Scott angrykeyboarder at angrykeyboarder.com
Sat Dec 24 00:00:32 GMT 2005

Michael Shigorin wrote:
> On Thu, Dec 22, 2005 at 03:22:19PM -0700, Scott wrote:
>> My point still stands. It should be part of the default installation.
> Hm, if someone would insist that way in ALT's mailing lists a few
> people (including me) would honestly recommend staying on RHL/FC
> for that matter.

If Fedora core would go back to "unofficially embracing apt4rpm", I 
might consider it.  While YUM is in some ways "technically superior" to 
apt, it's slower than molasses in January.  I was spoiled by apt from 
the beginning (Fedora Core 2/3).    I tried 4 recently and found that 
apt had pretty much been phased out and YUM seemed slower than ever.

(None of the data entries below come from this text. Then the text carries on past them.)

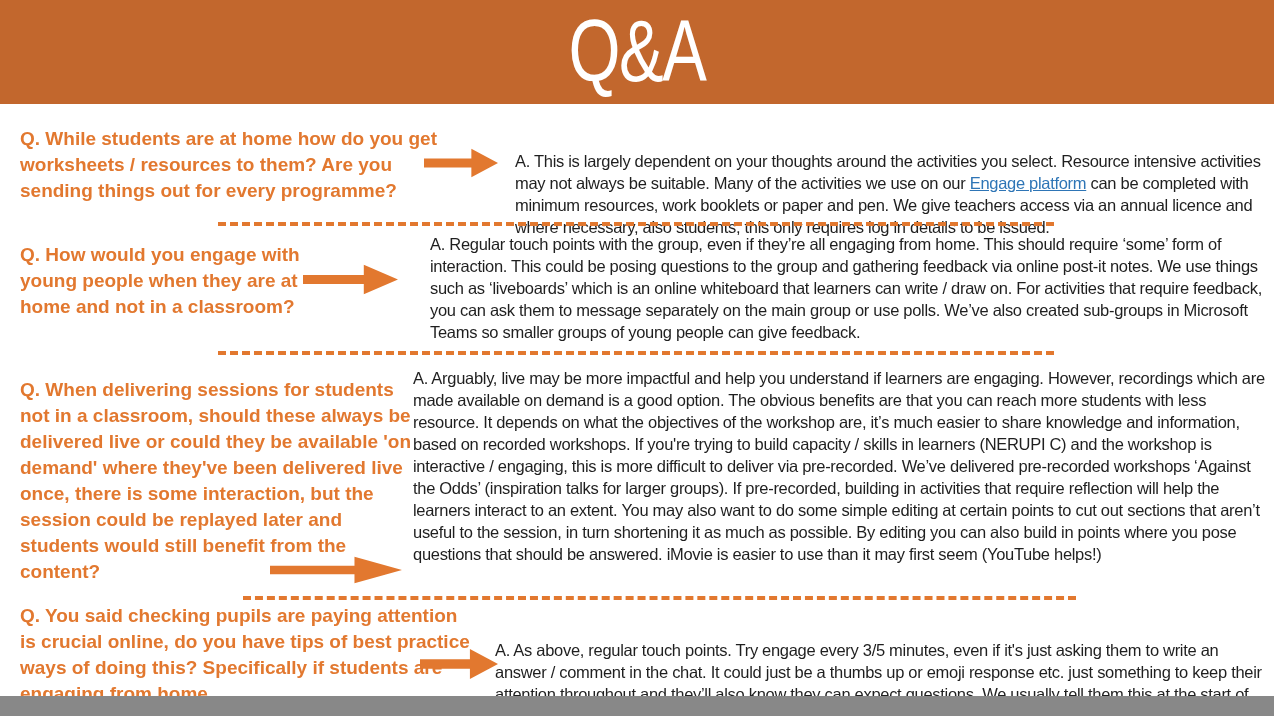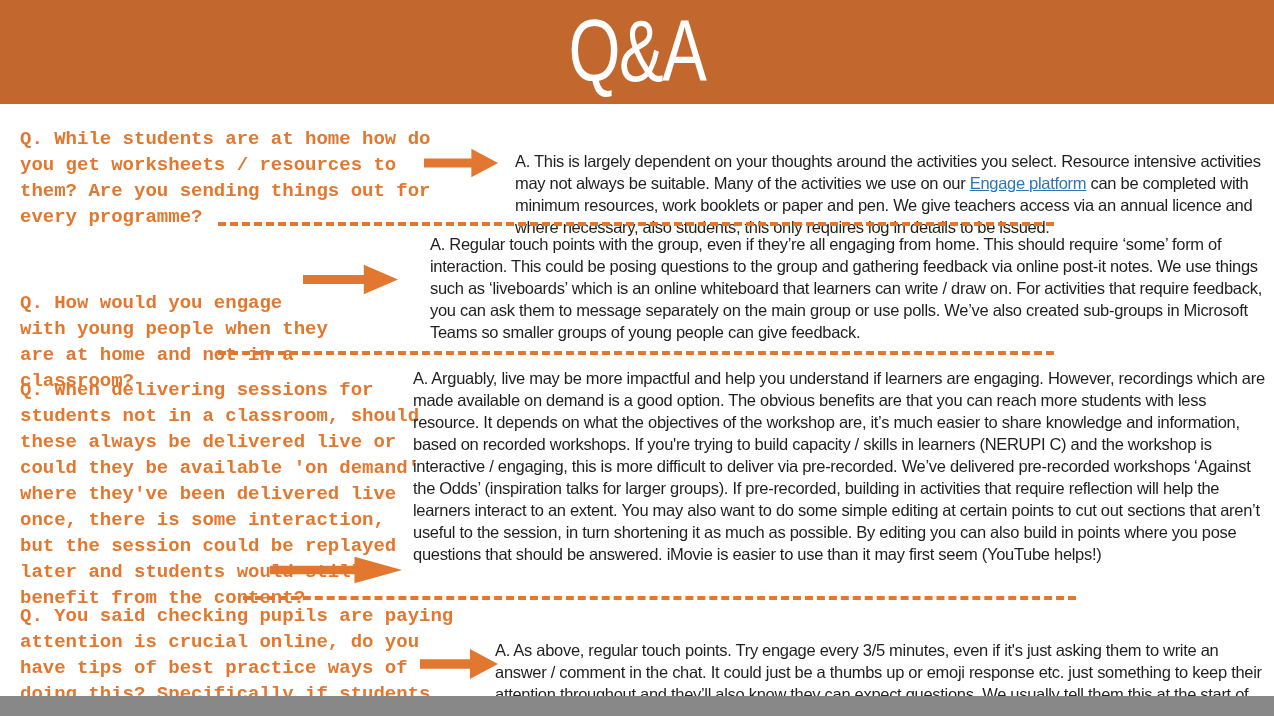--- a/index.html
+++ b/index.html
@@ -30,21 +30,20 @@
     transform:scaleX(0.76);
     letter-spacing:-2px;
     margin-top:-2px;
   }
   .q{
     position:absolute;
     color:var(--accent);
     font-weight:bold;
     font-size:19px;
     line-height:26px;
-    font-family:Liberation Mono, monospace;
   }
   .a{
     position:absolute;
     color:var(--answer);
     font-size:16.5px;
     line-height:22px;
     letter-spacing:-0.3px;
   }
   .a a{color:var(--link);text-decoration:underline;cursor:pointer;}
   .divider{
@@ -53,21 +52,21 @@
     height:0;
   }
   .arrow{position:absolute;}
   .arrow svg{display:block;width:100%;height:100%;fill:var(--accent);}
   
   .q1{left:20px;top:126px;width:428px;}
   .arrow1{left:424px;top:147px;width:74px;height:32px;}
   .a1{left:515px;top:118px;width:752px;margin-top:32px;}
   .div1{left:218px;top:222px;width:836px;}
   
-  .q2{left:20px;top:242px;width:310px;margin-top:48px;}
+  .q2{left:20px;top:242px;width:310px;}
   .arrow2{left:303px;top:263px;width:95px;height:33px;}
   .a2{left:430px;top:233px;width:842px;}
   .div2{left:218px;top:351px;width:836px;}
   
   .q3{left:20px;top:377px;width:404px;}
   .arrow3{left:270px;top:555px;width:132px;height:30px;}
   .a3{left:413px;top:367px;width:860px;}
   .div3{left:243px;top:596px;width:833px;}
   
   .q4{left:20px;top:603px;width:450px;}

Besides, in spite of what I find wrong with Ubuntu/Kubuntu, it's still 
the best out there as far as my needs are concerned.  But then, nothing 
is perfect and I'm all for putting my $.02 in.  On some very rare 
occasions, my suggestions get implemented so not all is lost.  And I've 
yet to have an opinion that wasn't shared by many others when it comes 
to um.. most anything actually. lol

> If there's not enough proof up the thread, I can crank up 
> a bit more but highly doubt it would be listened to. :-)
> Everyone prefers own habits, no matter how broken.

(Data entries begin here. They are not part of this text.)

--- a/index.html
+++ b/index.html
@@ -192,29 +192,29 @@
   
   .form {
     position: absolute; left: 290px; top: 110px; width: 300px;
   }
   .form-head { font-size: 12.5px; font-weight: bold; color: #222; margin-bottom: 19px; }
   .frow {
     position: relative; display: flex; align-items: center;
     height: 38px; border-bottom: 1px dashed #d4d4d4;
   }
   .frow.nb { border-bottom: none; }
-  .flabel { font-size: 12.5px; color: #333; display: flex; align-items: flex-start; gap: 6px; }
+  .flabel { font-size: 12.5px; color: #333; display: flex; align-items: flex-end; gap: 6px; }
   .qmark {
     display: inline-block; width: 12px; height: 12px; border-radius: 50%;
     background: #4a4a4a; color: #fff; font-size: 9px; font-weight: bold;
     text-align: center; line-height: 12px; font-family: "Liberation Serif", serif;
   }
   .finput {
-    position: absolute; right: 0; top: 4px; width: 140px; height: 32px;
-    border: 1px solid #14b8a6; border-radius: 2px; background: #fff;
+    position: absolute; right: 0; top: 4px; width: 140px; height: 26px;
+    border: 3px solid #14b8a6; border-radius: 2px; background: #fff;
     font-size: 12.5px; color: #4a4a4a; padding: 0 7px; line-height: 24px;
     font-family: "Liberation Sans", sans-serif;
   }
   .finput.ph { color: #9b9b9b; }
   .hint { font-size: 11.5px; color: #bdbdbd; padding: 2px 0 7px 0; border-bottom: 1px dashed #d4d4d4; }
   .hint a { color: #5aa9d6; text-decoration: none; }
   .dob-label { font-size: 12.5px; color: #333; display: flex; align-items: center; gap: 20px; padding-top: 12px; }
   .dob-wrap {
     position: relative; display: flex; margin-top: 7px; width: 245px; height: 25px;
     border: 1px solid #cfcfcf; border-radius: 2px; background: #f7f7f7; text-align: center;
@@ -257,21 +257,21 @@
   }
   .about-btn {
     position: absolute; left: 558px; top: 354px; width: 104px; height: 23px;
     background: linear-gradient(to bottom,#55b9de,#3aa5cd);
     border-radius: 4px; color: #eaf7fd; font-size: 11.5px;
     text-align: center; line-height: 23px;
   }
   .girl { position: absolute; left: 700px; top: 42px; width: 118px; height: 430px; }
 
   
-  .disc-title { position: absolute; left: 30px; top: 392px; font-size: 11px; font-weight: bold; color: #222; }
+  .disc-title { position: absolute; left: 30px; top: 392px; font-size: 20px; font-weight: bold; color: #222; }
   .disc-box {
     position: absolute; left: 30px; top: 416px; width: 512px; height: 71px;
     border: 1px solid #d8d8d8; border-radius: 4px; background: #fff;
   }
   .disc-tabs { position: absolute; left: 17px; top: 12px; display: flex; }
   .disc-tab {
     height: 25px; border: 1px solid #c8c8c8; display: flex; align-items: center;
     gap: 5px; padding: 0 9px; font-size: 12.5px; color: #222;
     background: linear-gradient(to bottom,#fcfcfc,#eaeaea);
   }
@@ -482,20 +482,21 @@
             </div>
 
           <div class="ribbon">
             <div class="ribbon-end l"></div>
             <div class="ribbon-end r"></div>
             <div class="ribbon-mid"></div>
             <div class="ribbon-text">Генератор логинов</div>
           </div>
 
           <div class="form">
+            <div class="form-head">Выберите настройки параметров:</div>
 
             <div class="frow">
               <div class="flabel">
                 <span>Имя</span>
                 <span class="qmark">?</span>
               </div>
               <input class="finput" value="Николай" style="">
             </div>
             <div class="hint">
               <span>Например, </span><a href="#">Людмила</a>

That we do.  Observe any operation for a while (office, restaurant, 
factory, whatever) and if you are of normal or above-average 
intelligence you'll see things they do that could be done better.   You 
might be brave and suggest they make changes.  They will either a) 
defend their wrong way, declaring it is  fact, right or b) respond with 
"but we've always done it this way (even though we've heard of a better 
way before, we don't want to change)"

It's just human nature.

> Me too, it seems.


Back to my comment about the "build-essential" package.  I'd never even 
heard of the package before I tried Ubuntu (I've since learned they 
inherited it from Debian).

I've talked to a few "gurus" who were quite surprised that these tools 
were not part of a default install, and being that a number of packages 
in the repository are either out of date or just non-existent, 
"./configure, make, checkinstall" has become a semi-regular activity. 
I can't be the only one in this situation.  And I've seen a lot of 
"newbie" posts in the forums with "./configure: doesn't work!" etc.

And so, that's how I formed my opinion. :-)

Now if Ubuntu would like to offer more frequent updates (not distro, 
just individual packages) as well as a better selection (notably missing 
- KDE themes/styles - and a number of "universe" packages are old and/or 
broken) then I'd have no need for compiling software from source anyway.